Coney Islanders rallied in the wake of the neighborhood’s latest senseless shooting on Wednesday, banning together under signs that read “Life is a gift” and “We stand for change” to make one simple demand — stop shooting us!
“We are out here because we’re deeply in love with our community, and we want to make sure that our community is safe,” said Ronald Stewart, who supervises the outreach arm of the Coney Island Anti-Violence Collaborative, which helped organize the protest. The local collaborative educates resident about de-escalation tactics, provides counseling, and trains people to deal with trauma, according to its website.
The recent tragedy occurred on July 7, when a shooter fired a stray bullet that burst through the window of a local mom’s W. 28th Street home between Mermaid and Surf avenues, slamming into her leg at 11 a.m.
Paramedics rushed the 44-year-old victim to Lutheran Hospital in stable condition, while police nabbed a suspect the following day, cops said.
Sunday’s is the eighth shooting within the 60th Precinct, which includes Coney Island, Brighton Beach, and Sea Gate, in a year marred by gun violence. In 2018, the precinct reported only two such incidents, according to police data.
The borough at large is doing slightly better than Coney, with 143 shootings this year compared to 141 total for 2018, but the slight degrade in violence has failed to prevent other rallies, including a demonstration in Bedford-Stuyvesant last month.
On Wednesday, protesters urged community members to spread the word about gun safety and to help their loved ones to get counseling to prevent escalations in violence. Some speakers even raised their voices to address residents in nearby housing.

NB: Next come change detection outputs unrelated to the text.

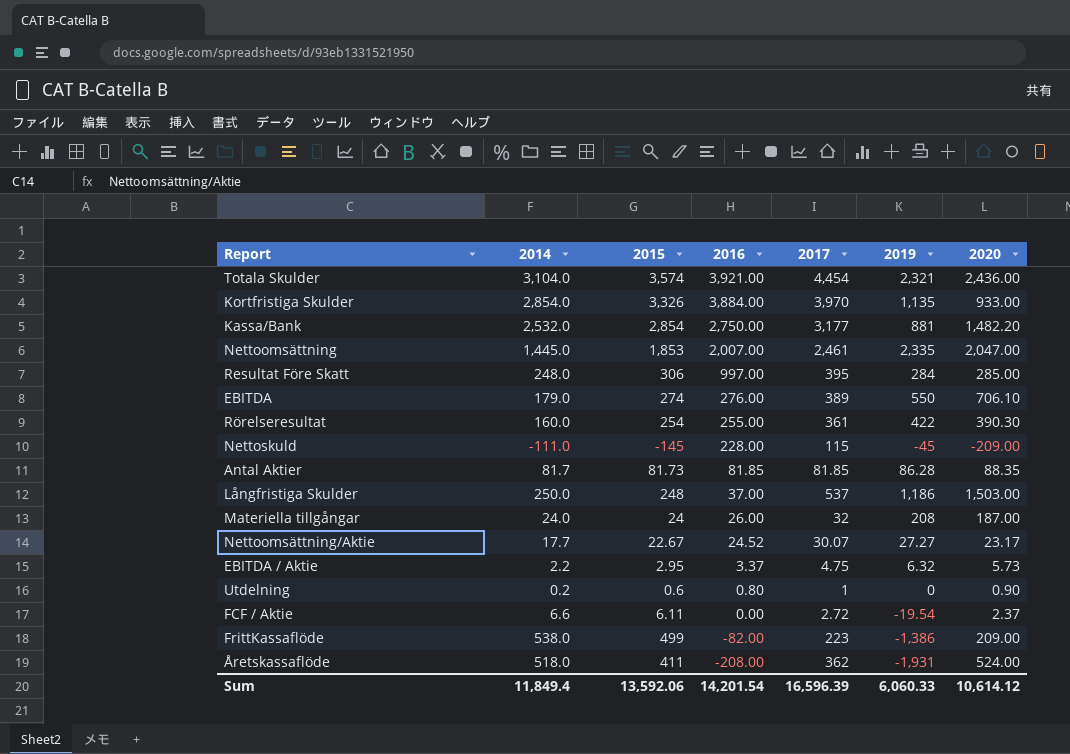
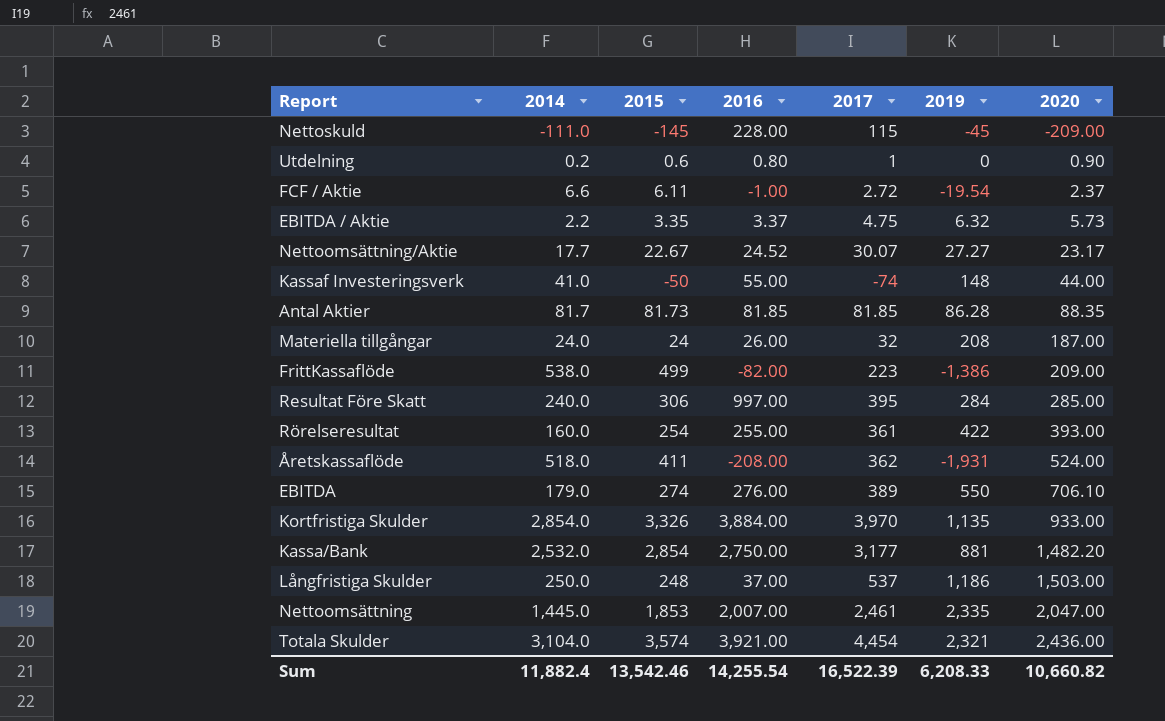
row order: 2016 descending -> 2020 ascending
FCF / Aktie | 2016: 0.00 -> -1.00
EBITDA / Aktie | 2015: 2.95 -> 3.35
row Kassaf Investeringsverk: none -> 41.0 | -50 | 55.00 | -74 | 148 | 44.00
Resultat Före Skatt | 2014: 248.0 -> 240.0
Rörelseresultat | 2020: 390.30 -> 393.00
Sum | 2014: 11,849.4 -> 11,882.4
Sum | 2015: 13,592.06 -> 13,542.46
Sum | 2016: 14,201.54 -> 14,255.54
Sum | 2017: 16,596.39 -> 16,522.39
Sum | 2019: 6,060.33 -> 6,208.33
Sum | 2020: 10,614.12 -> 10,660.82

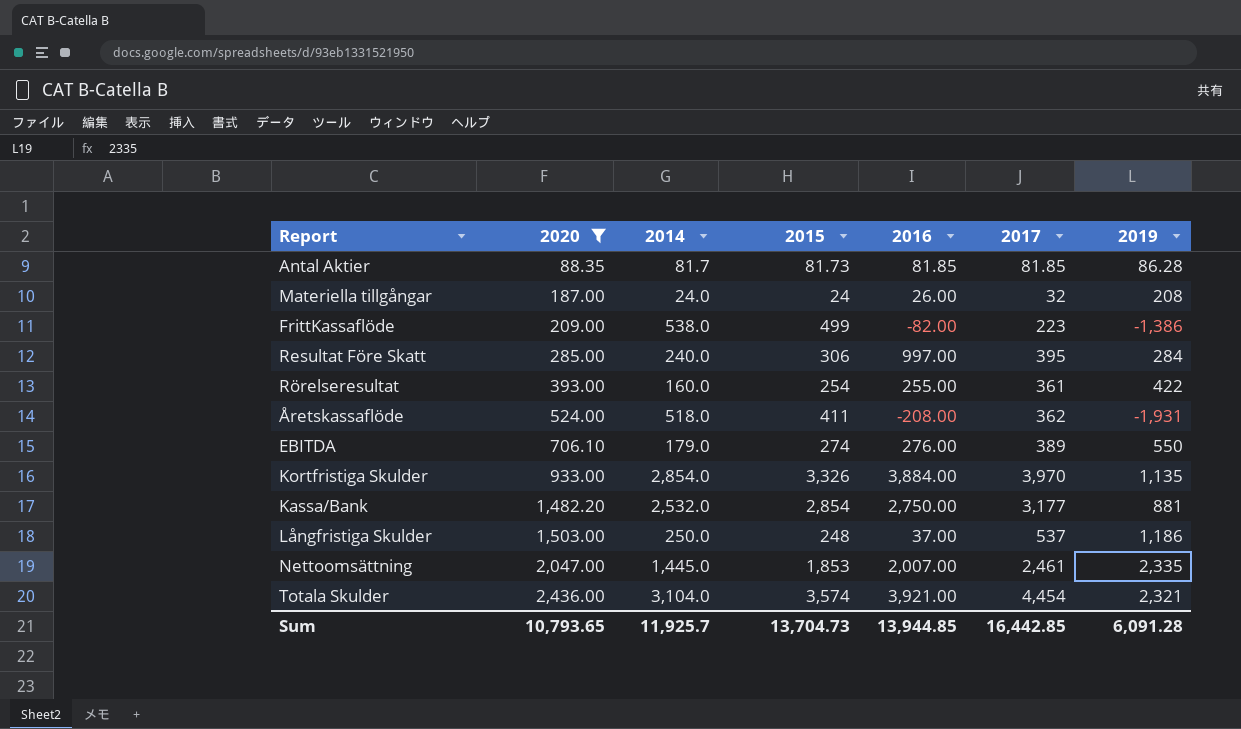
filter: none -> 2020 >= 88.35
column 2020 | position: 7 -> 2
Sum | 2020: 10,660.82 -> 10,793.65
Sum | 2014: 11,882.4 -> 11,925.7
Sum | 2015: 13,542.46 -> 13,704.73
Sum | 2016: 14,255.54 -> 13,944.85
Sum | 2017: 16,522.39 -> 16,442.85
Sum | 2019: 6,208.33 -> 6,091.28

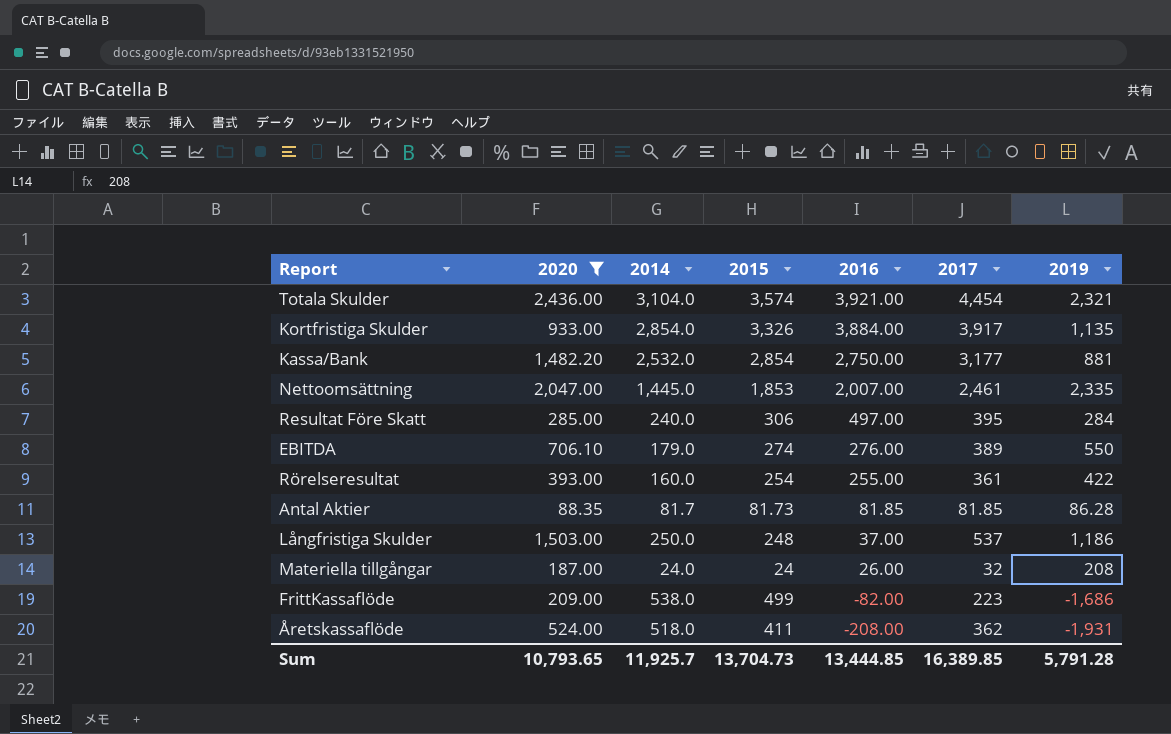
row order: 2020 ascending -> 2016 descending
Kortfristiga Skulder | 2017: 3,970 -> 3,917
Resultat Före Skatt | 2016: 997.00 -> 497.00
FrittKassaflöde | 2019: -1,386 -> -1,686
Sum | 2016: 13,944.85 -> 13,444.85
Sum | 2017: 16,442.85 -> 16,389.85
Sum | 2019: 6,091.28 -> 5,791.28

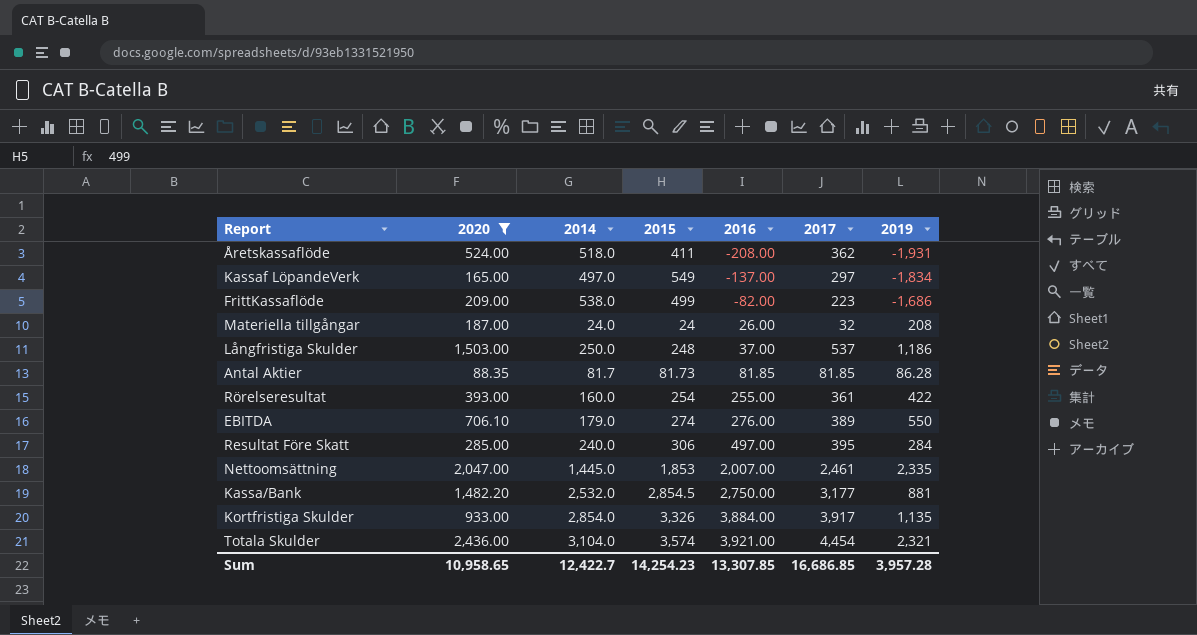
row order: 2016 descending -> 2016 ascending
row Kassaf LöpandeVerk: none -> 165.00 | 497.0 | 549 | -137.00 | 297 | -1,834
Kassa/Bank | 2015: 2,854 -> 2,854.5
Sum | 2020: 10,793.65 -> 10,958.65
Sum | 2014: 11,925.7 -> 12,422.7
Sum | 2015: 13,704.73 -> 14,254.23
Sum | 2016: 13,444.85 -> 13,307.85
Sum | 2017: 16,389.85 -> 16,686.85
Sum | 2019: 5,791.28 -> 3,957.28

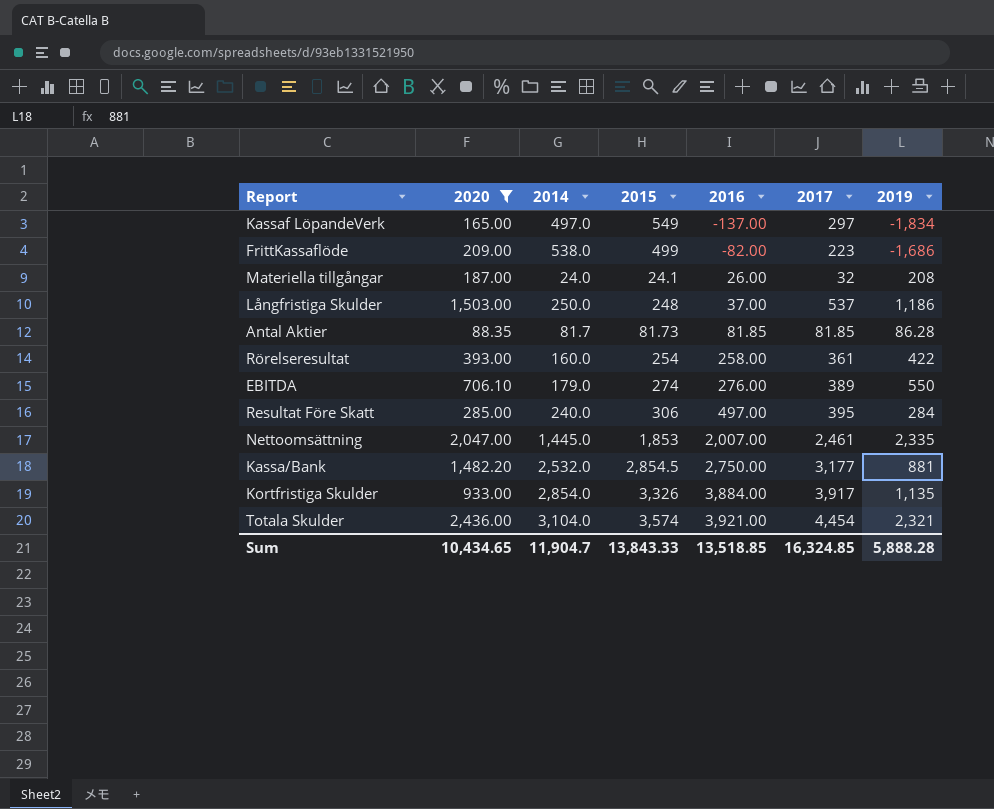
row Åretskassaflöde: 524.00 | 518.0 | 411 | -208.00 | 362 | -1,931 -> none
Materiella tillgångar | 2015: 24 -> 24.1
Rörelseresultat | 2016: 255.00 -> 258.00
Sum | 2020: 10,958.65 -> 10,434.65
Sum | 2014: 12,422.7 -> 11,904.7
Sum | 2015: 14,254.23 -> 13,843.33
Sum | 2016: 13,307.85 -> 13,518.85
Sum | 2017: 16,686.85 -> 16,324.85
Sum | 2019: 3,957.28 -> 5,888.28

“Stop looking out behind the window, stop hiding behind the Playstation, and pull somebody back from the edge,” said Derek Latif Scott, the director of Operation Hood, another anti-violence initiative that co-hosted the protest.
And despite the uptick in shootings, activists argued that the community could stop the attacks.
“We have the solutions,” said Stewart. “Talk to your neighbor. Talk to your children. Talk to your friends and family members and let them know that Coney Island is our home.”